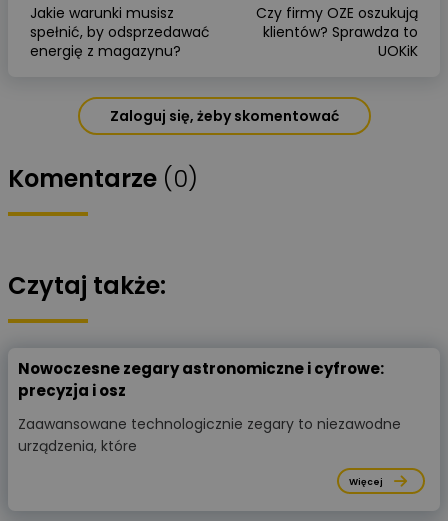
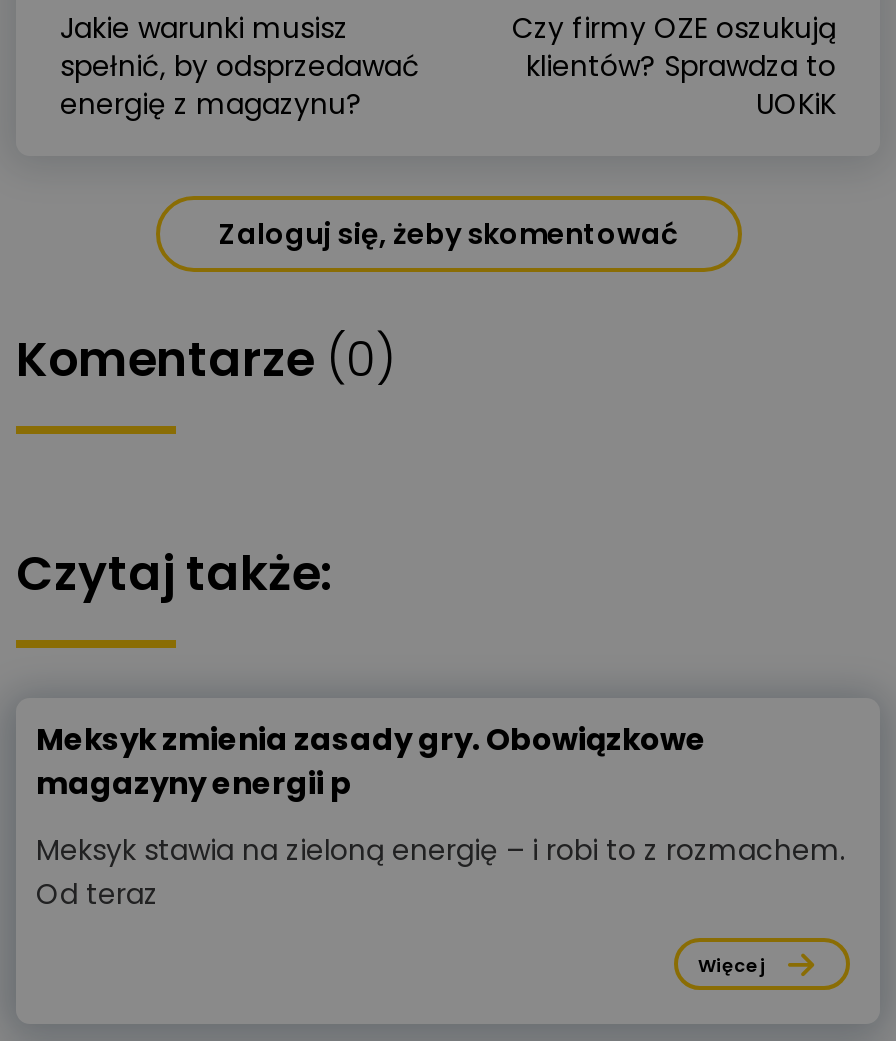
- Nowoczesne zegary astronomiczne i cyfrowe:
- precyzja i osz
+ Meksyk zmienia zasady gry. Obowiązkowe
+ magazyny energii p

- Zaawansowane technologicznie zegary to niezawodne
- urządzenia, które
+ Meksyk stawia na zieloną energię – i robi to z rozmachem.
+ Od teraz
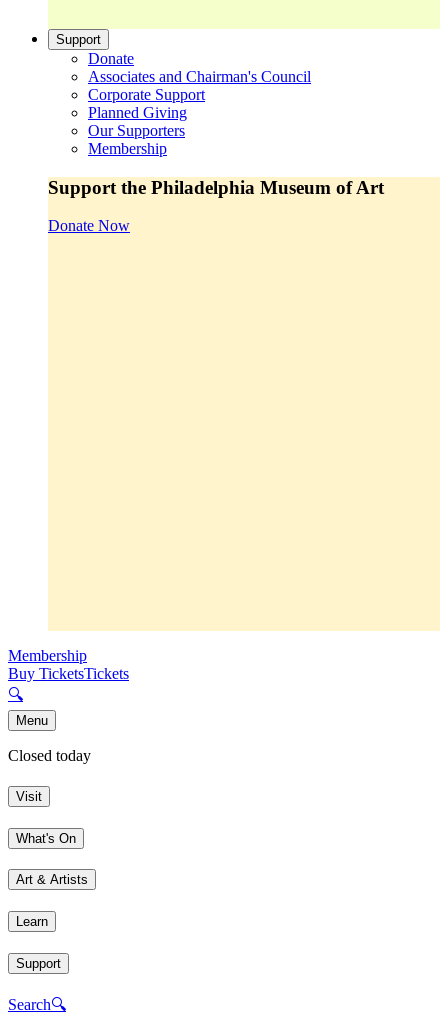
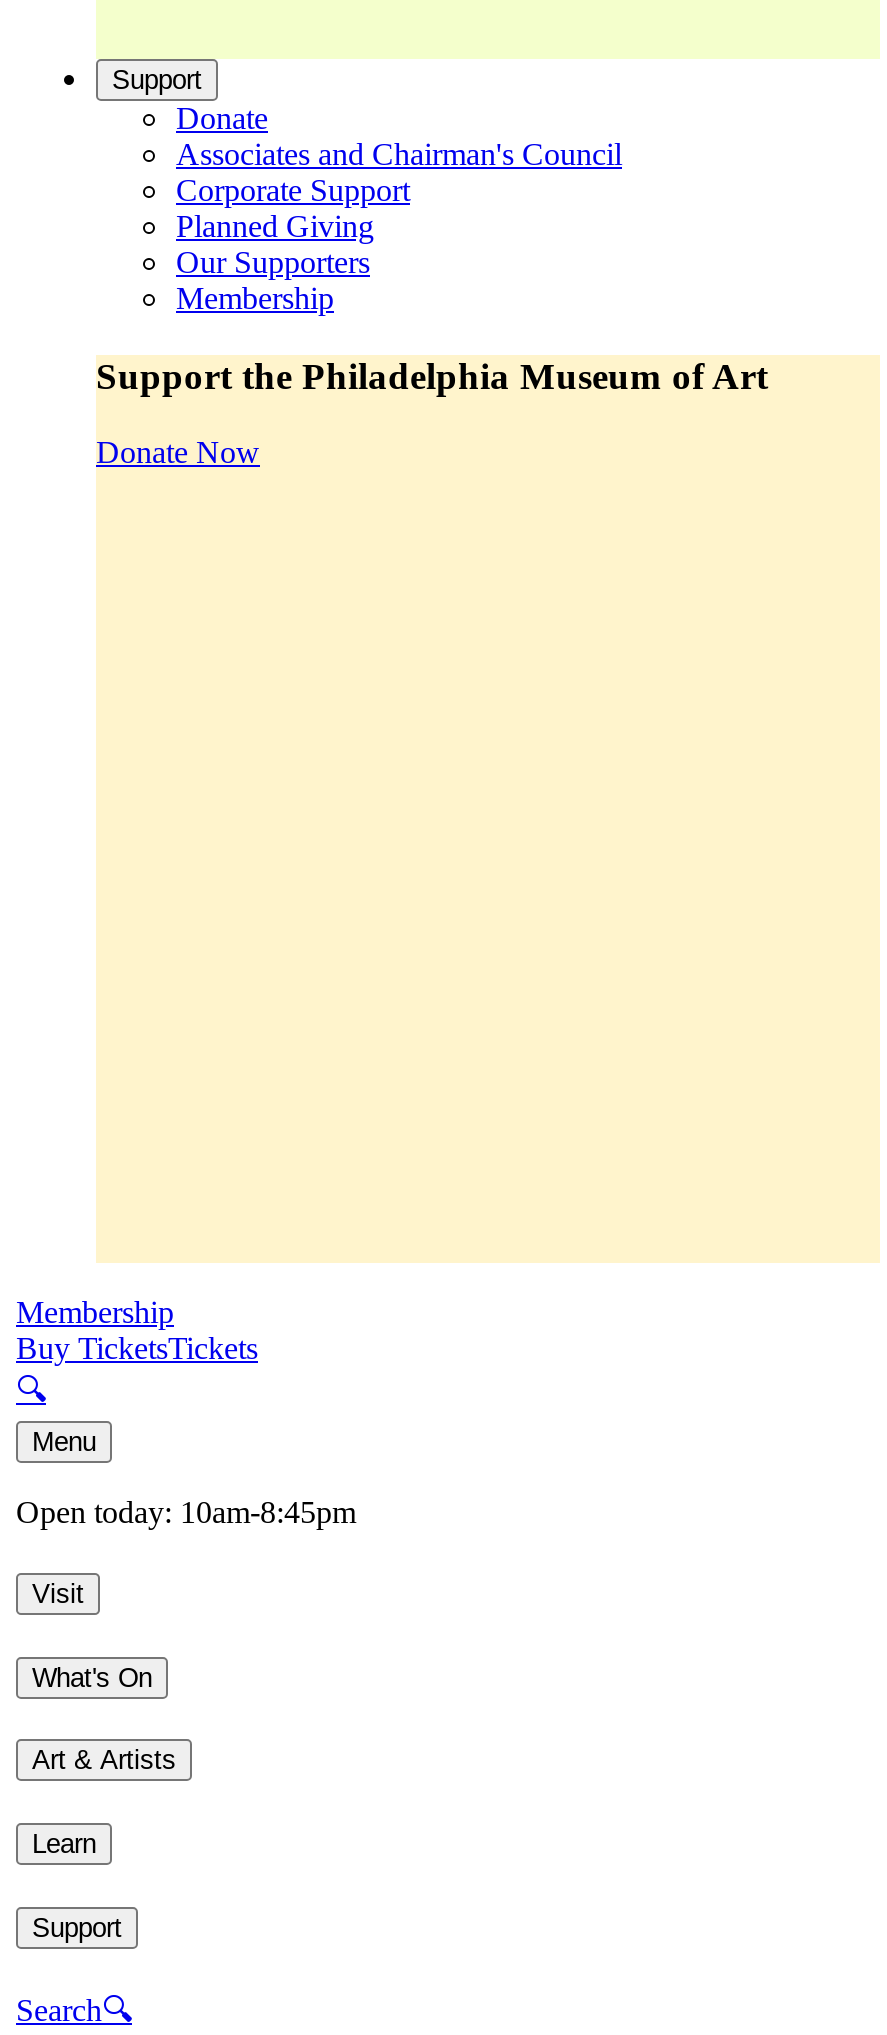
- Closed today
+ Open today: 10am-8:45pm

**Work instruction**. Write out every line of the listing that holds the word "Meksyk".

**Response to this exercise**.
+ Meksyk zmienia zasady gry. Obowiązkowe
+ Meksyk stawia na zieloną energię – i robi to z rozmachem.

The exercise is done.